AWS Batch – Run Batch Computing Jobs on AWS

I entered college in the fall of 1978. The Computer Science department at Montgomery College was built around a powerful (for its time) IBM 370/168 mainframe. I quickly learned how to use the keypunch machine to prepare my card decks, prefacing the actual code with some cryptic Job Control Language (JCL) statements that set the job’s name & priority, and then invoked the FORTRAN, COBOL, or PL/I compiler. I would take the deck to the submission window, hand it to the operator in exchange for a job identifier, and then come back several hours later to collect the printed output and the card deck. I studied that printed output with care, and was always shocked to find that after my jobs spent several hours waiting for its turn to run, the actual run time was just a few seconds. As my fellow students and I quickly learned, jobs launched by the school’s IT department ran at priority 4 while ours ran at 8; their jobs took precedence over ours. The goal of the entire priority mechanism was to keep the expensive hardware fully occupied whenever possible. Student productivity was assuredly secondary to efficient use of resources.

Batch Computing Today
Today, batch computing remains important! Easier access to compute power has made movie studios, scientists, researchers, numerical analysts, and others with an insatiable appetite for compute cycles hungrier than ever. Many organizations have attempted to feed these needs by building in-house compute clusters powered by open source or commercial job schedulers. Once again, priorities come in to play and there never seems to be enough compute power to go around. Clusters are expensive to build and to maintain, and are often comprised of a large array of identical, undifferentiated processors, all of the same vintage and built to the same specifications.

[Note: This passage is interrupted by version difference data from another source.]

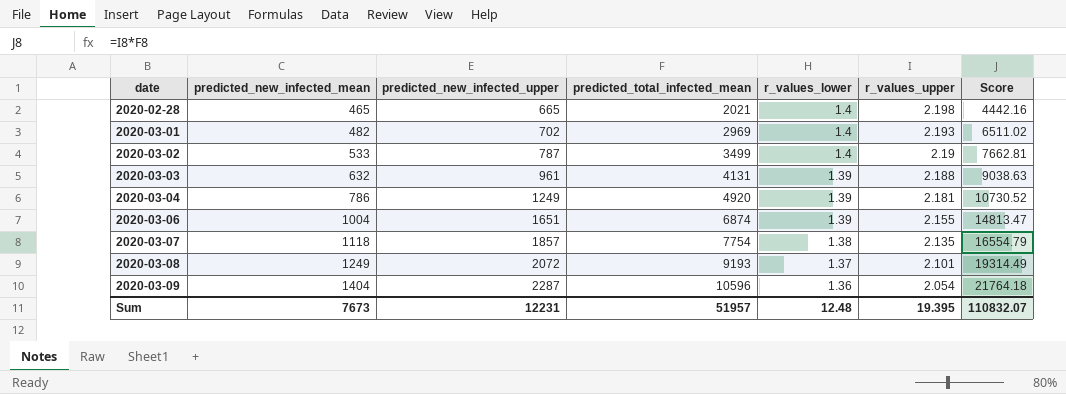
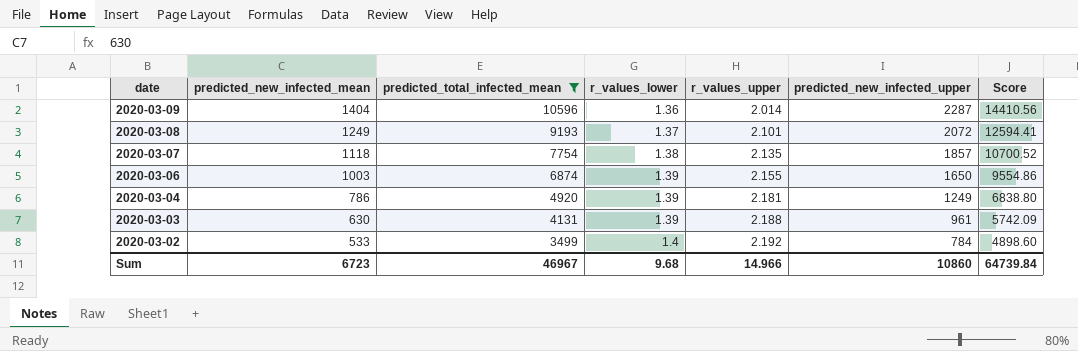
filter: none -> predicted_total_infected_mean >= 3499
row order: date ascending -> date descending
column predicted_new_infected_upper | position: 3 -> 6
column Score | formula: [predicted_total_infected_mean] * [r_values_upper] -> [predicted_total_infected_mean] * [r_values_lower]
2020-03-09 | r_values_upper: 2.054 -> 2.014
2020-03-06 | predicted_new_infected_mean: 1004 -> 1003
2020-03-06 | predicted_new_infected_upper: 1651 -> 1650
2020-03-03 | predicted_new_infected_mean: 632 -> 630
2020-03-02 | r_values_upper: 2.19 -> 2.192
2020-03-02 | predicted_new_infected_upper: 787 -> 784
Sum | predicted_new_infected_mean: 7673 -> 6723
Sum | predicted_total_infected_mean: 51957 -> 46967
Sum | r_values_lower: 12.48 -> 9.68
Sum | r_values_upper: 19.395 -> 14.966
Sum | predicted_new_infected_upper: 12231 -> 10860
Sum | Score: 110832.07 -> 64739.84

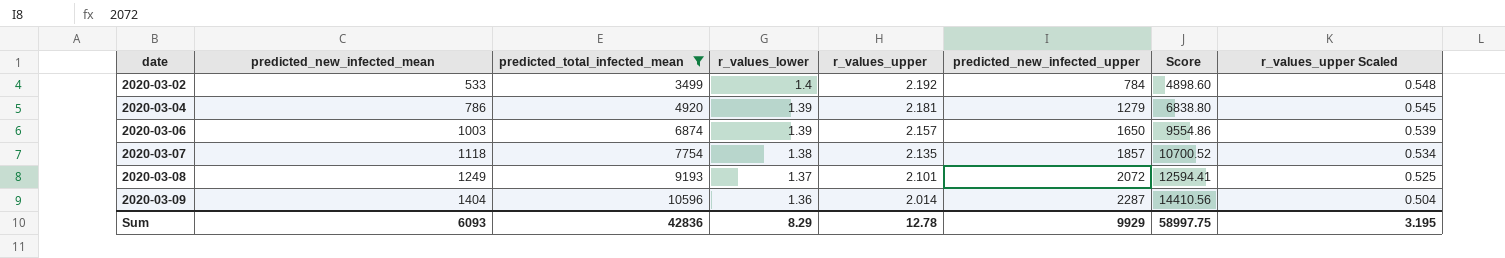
row order: date descending -> date ascending
column r_values_upper Scaled | formula: none -> [r_values_upper] * 0.25
row 2020-03-03: 630 | 4131 | 1.39 | 2.188 | 961 | 5742.09 -> none
2020-03-04 | predicted_new_infected_upper: 1249 -> 1279
2020-03-06 | r_values_upper: 2.155 -> 2.157
Sum | predicted_new_infected_mean: 6723 -> 6093
Sum | predicted_total_infected_mean: 46967 -> 42836
Sum | r_values_lower: 9.68 -> 8.29
Sum | r_values_upper: 14.966 -> 12.78
Sum | predicted_new_infected_upper: 10860 -> 9929
Sum | Score: 64739.84 -> 58997.75

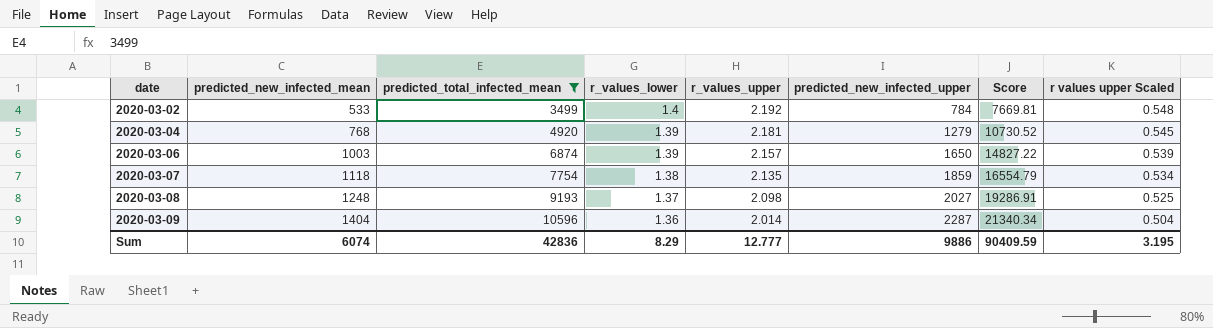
column Score | formula: [predicted_total_infected_mean] * [r_values_lower] -> [predicted_total_infected_mean] * [r_values_upper]
column name: r_values_upper Scaled -> r values upper Scaled
2020-03-04 | predicted_new_infected_mean: 786 -> 768
2020-03-07 | predicted_new_infected_upper: 1857 -> 1859
2020-03-08 | predicted_new_infected_mean: 1249 -> 1248
2020-03-08 | r_values_upper: 2.101 -> 2.098
2020-03-08 | predicted_new_infected_upper: 2072 -> 2027
Sum | predicted_new_infected_mean: 6093 -> 6074
Sum | r_values_upper: 12.78 -> 12.777
Sum | predicted_new_infected_upper: 9929 -> 9886
Sum | Score: 58997.75 -> 90409.59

We believe that cloud computing has the potential to change the batch computing model for the better, with fast access to many different types of EC2 instances, the ability to scale up and down in response to changing needs, and a pricing model that allows you to bid for capacity and to obtain it as economically as possible. In the past, many AWS customers have built their own batch processing systems using EC2 instances, containers, notifications, CloudWatch monitoring, and so forth. This turned out to be a very common AWS use case and we decided to make it even easier to achieve.

Introducing AWS Batch
Today I would like to tell you about a new set of fully-managed batch capabilities. AWS Batch allows batch administrators, developers, and users to have access to the power of the cloud without having to provision, manage, monitor, or maintain clusters. There’s nothing to buy and no software to install. AWS Batch takes care of the undifferentiated heavy lifting and allows you to run your container images and applications on a dynamically scaled set of EC2 instances. It is efficient, easy to use, and designed for the cloud, with the ability to run massively parallel jobs that take advantage of the elasticity and selection provided by Amazon EC2 and EC2 Spot and can easily and securely interact with other other AWS services such as Amazon S3, DynamoDB, and SNS.

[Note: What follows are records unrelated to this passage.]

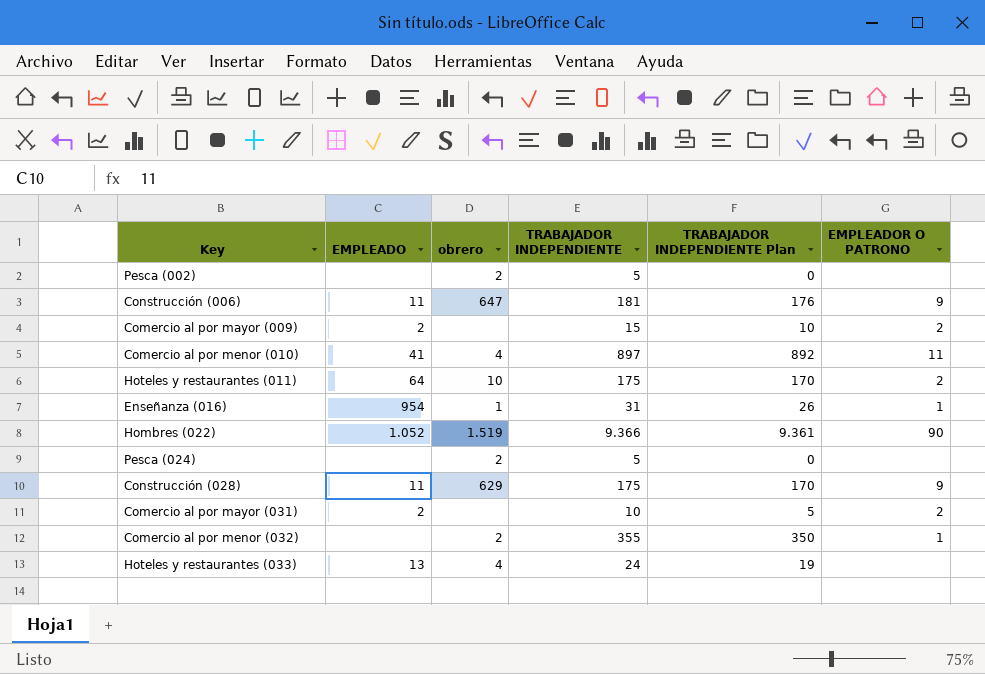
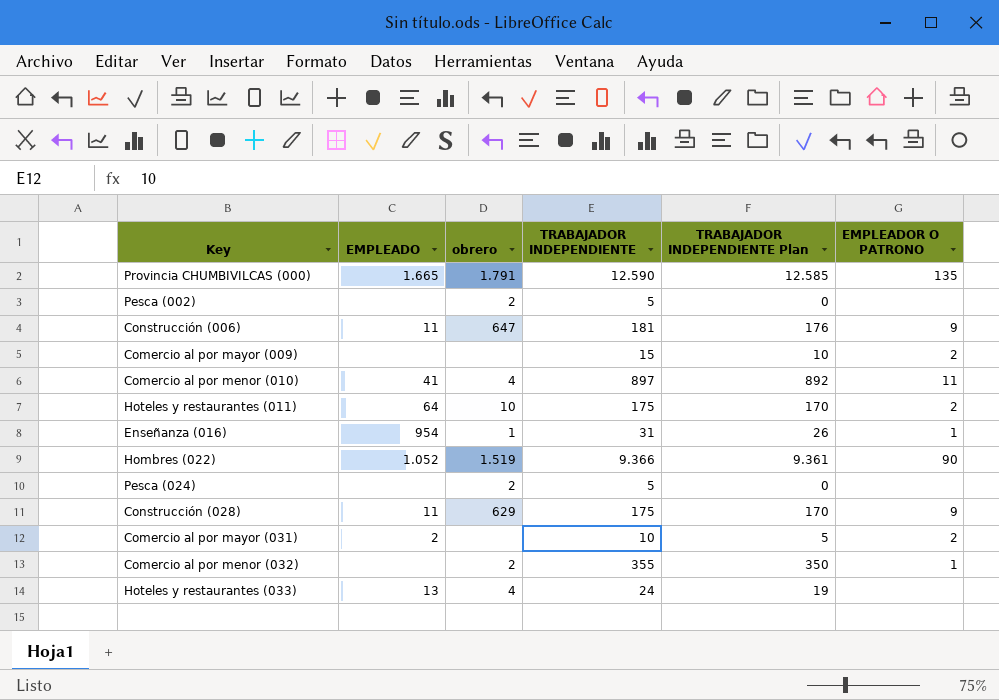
row Provincia CHUMBIVILCAS (000): none -> 1.665 | 1.791 | 12.590 | 12.585 | 135
Comercio al por mayor (009) | EMPLEADO: 2 -> none

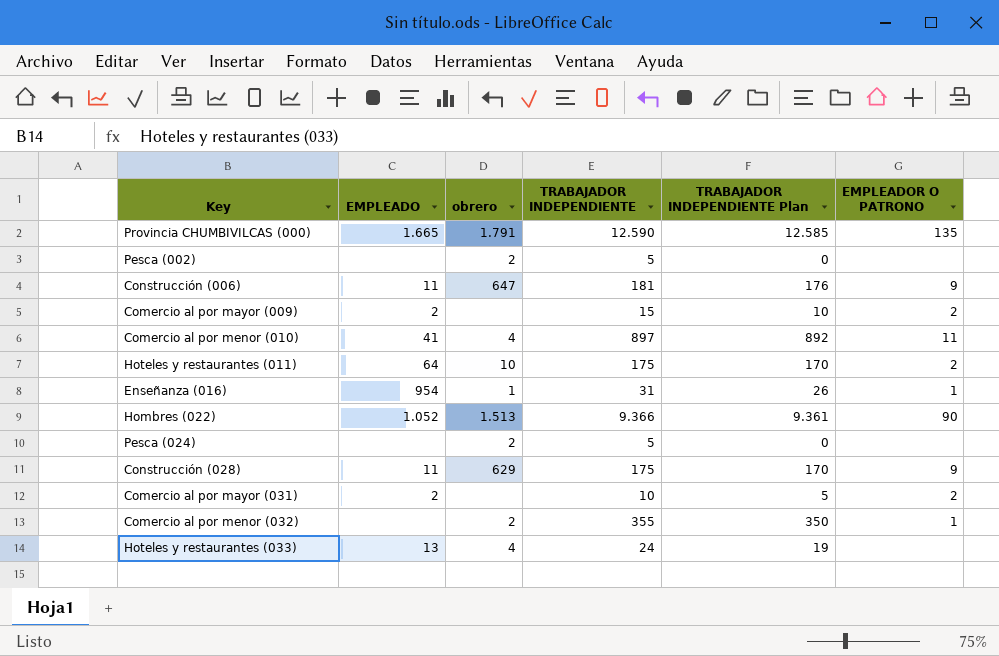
Comercio al por mayor (009) | EMPLEADO: none -> 2
Hombres (022) | obrero: 1.519 -> 1.513

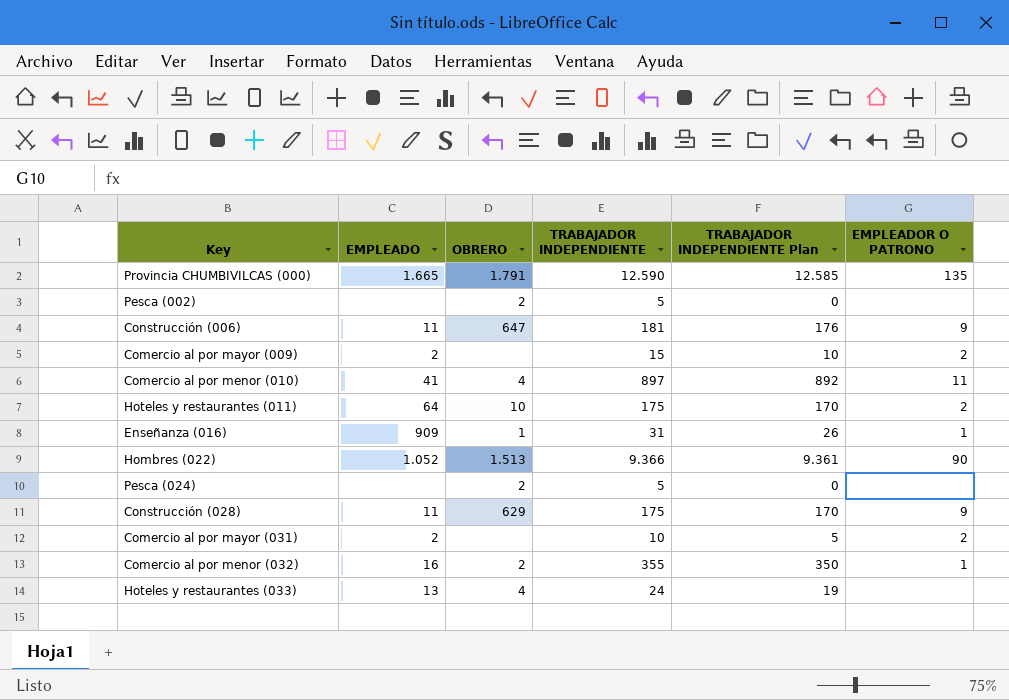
column name: obrero -> OBRERO
Enseñanza (016) | EMPLEADO: 954 -> 909
Comercio al por menor (032) | EMPLEADO: none -> 16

Let’s start by taking a look at some important AWS Batch terms and concepts (if you are already doing batch computing, many of these terms will be familiar to you, and still apply). Here goes:

Job – A unit of work (a shell script, a Linux executable, or a container image) that you submit to AWS Batch. It has a name, and runs as a containerized app on EC2 using parameters that you specify in a Job Definition. Jobs can reference other jobs by name or by ID, and can be dependent on the successful completion of other jobs.

Job Definition – Specifies how Jobs are to be run. Includes an AWS Identity and Access Management (IAM) role to provide access to AWS resources, and also specifies both memory and CPU requirements. The definition can also control container properties, environment variables, and mount points. Many of the specifications in a Job Definition can be overridden by specifying new values when submitting individual Jobs.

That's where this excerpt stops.